French company hosts Russian nuclear experts in Germany to prepare fuel rod factory conversion

Süddeutsche Zeitung

Russian nuclear power experts have been deployed to the northern German town of Lingen to assist French company Framatome in modernising the local nuclear fuel rod factory that supplies nuclear plants across Europe, the Süddeutsche Zeitung reported. A spokeswoman for Framatome’s subsidiary ANF confirmed the presence of Russian workers from state-owned nuclear power company Rosatom for training local workers but stressed that these meetings had not taken place on the premises of the fuel rod factory. Relevant authorities had been notified “proactively” about the visit of Russian personnel, she added. The factory in Lingen that is operated by the Framatome subsidiary has produced nuclear fuel rods since the 1970s and was not part of Germany’s nuclear phase-out, which was completed in 2023. Nuclear power has not been covered by EU sanctions on Russia that were imposed on many other energy carriers following the invasion of Ukraine and many nuclear plants in Europe continue to depend on Russian technology. Framatome plans to convert its production lines in Lingen to reduce dependence on Russian imports, the newspaper reported.

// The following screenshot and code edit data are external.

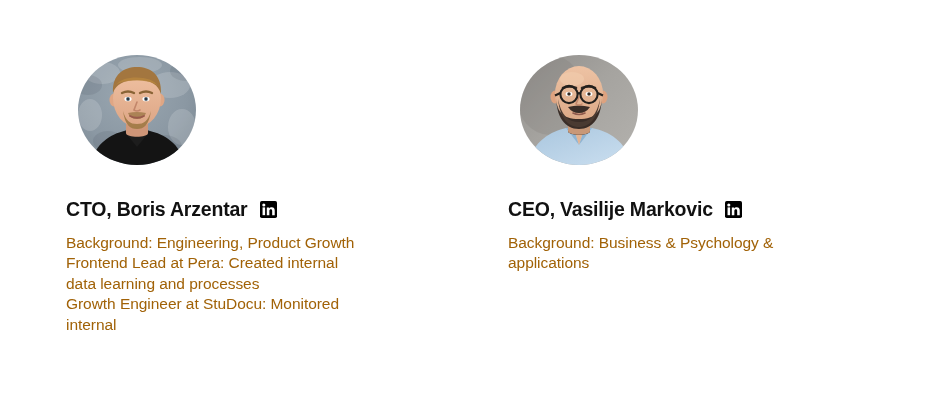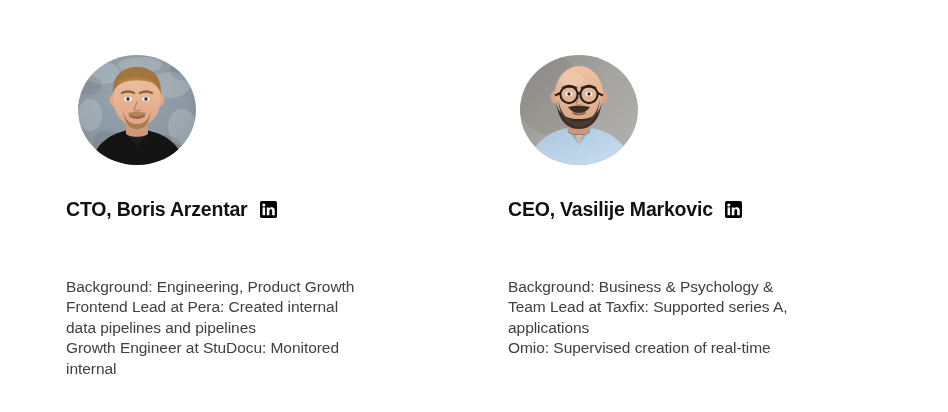"Background: Engineering, Product Growth" .bio { color: #404040 -> #a16207; margin-top: 44px -> none }
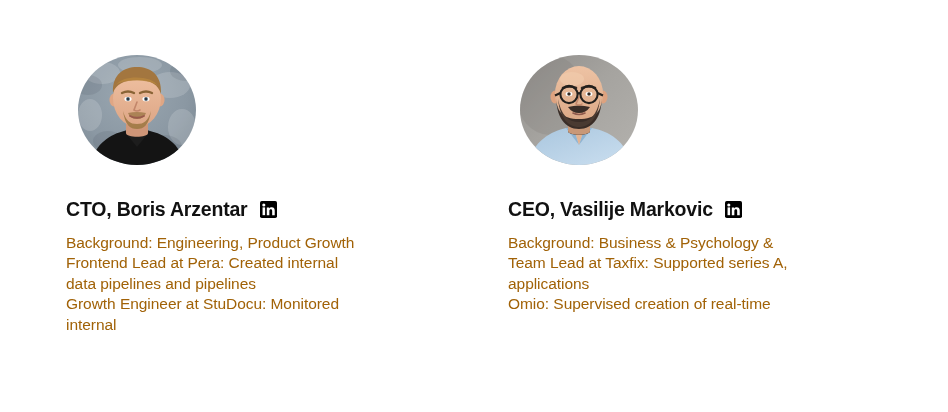"Team Lead at Taxfix: Supported" span.bio-line { html: <span>Team Lead at Taxfix: Supported series A,</span> -> none }
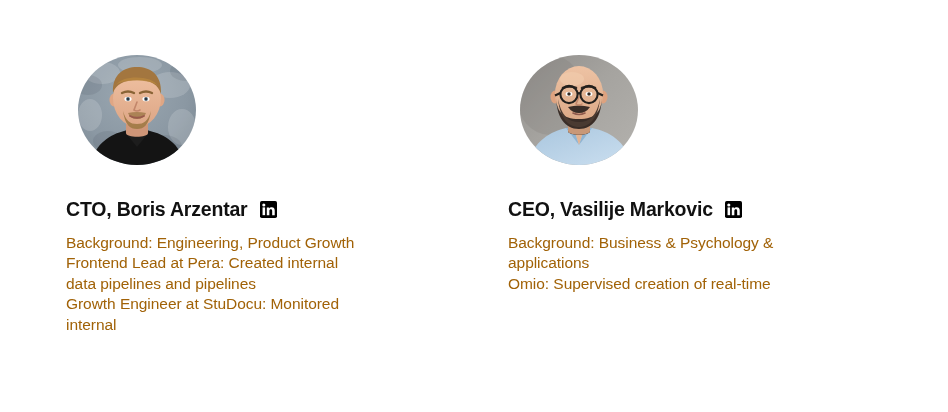"data pipelines and pipelines" span.bio-line { text: pipelines and pipelines -> learning and processes }
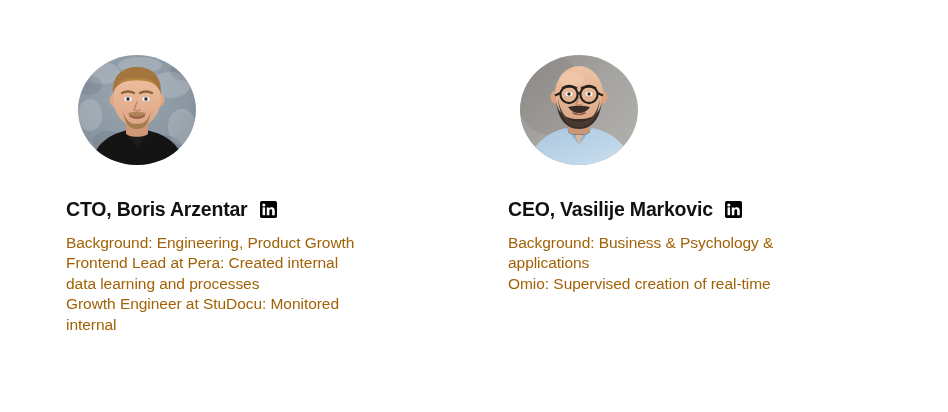"Omio: Supervised creation of real-time" span.bio-line { html: <span>Omio: Supervised creation of real-time</span> -> none }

Since the facility is owned by a French company, German authorities only have limited options to intervene in everyday business decisions. However, legal experts have said that possible espionage or sabotage acts by Russian contractors could provide grounds for Germany to step in. “Business with Putin should be ended, this is also and especially true for nuclear power,” said Christian Meyer, environment minister in the state of Lower Saxony, in which Lingen is located. Trainings conducted by members of a “Russian nuclear power company” even before the factory’s conversion had been given the green light are concerning, Meyer said. However, federal authorities are ultimately responsible for assessing possible security threats, he added.

Germany and France, the EU’s two largest economies, differ greatly in their approach to nuclear power. While Germany closed its last three reactors last year after decades of debates, France continues to have the largest share of nuclear energy in its power system of all countries in the world and plans to construct many new reactors in the coming years, arguing that the low-emissions technology is an indispensable component in EU plans to become climate neutral by 2050. Espionage and sabotage acts in Germany and other countries in Europe ordered by the Russian government have increasingly shifted into the focus in recent months, including a suspected cyber-attack on chancellor Olaf Scholz’s Social Democratic Party (SPD) in April.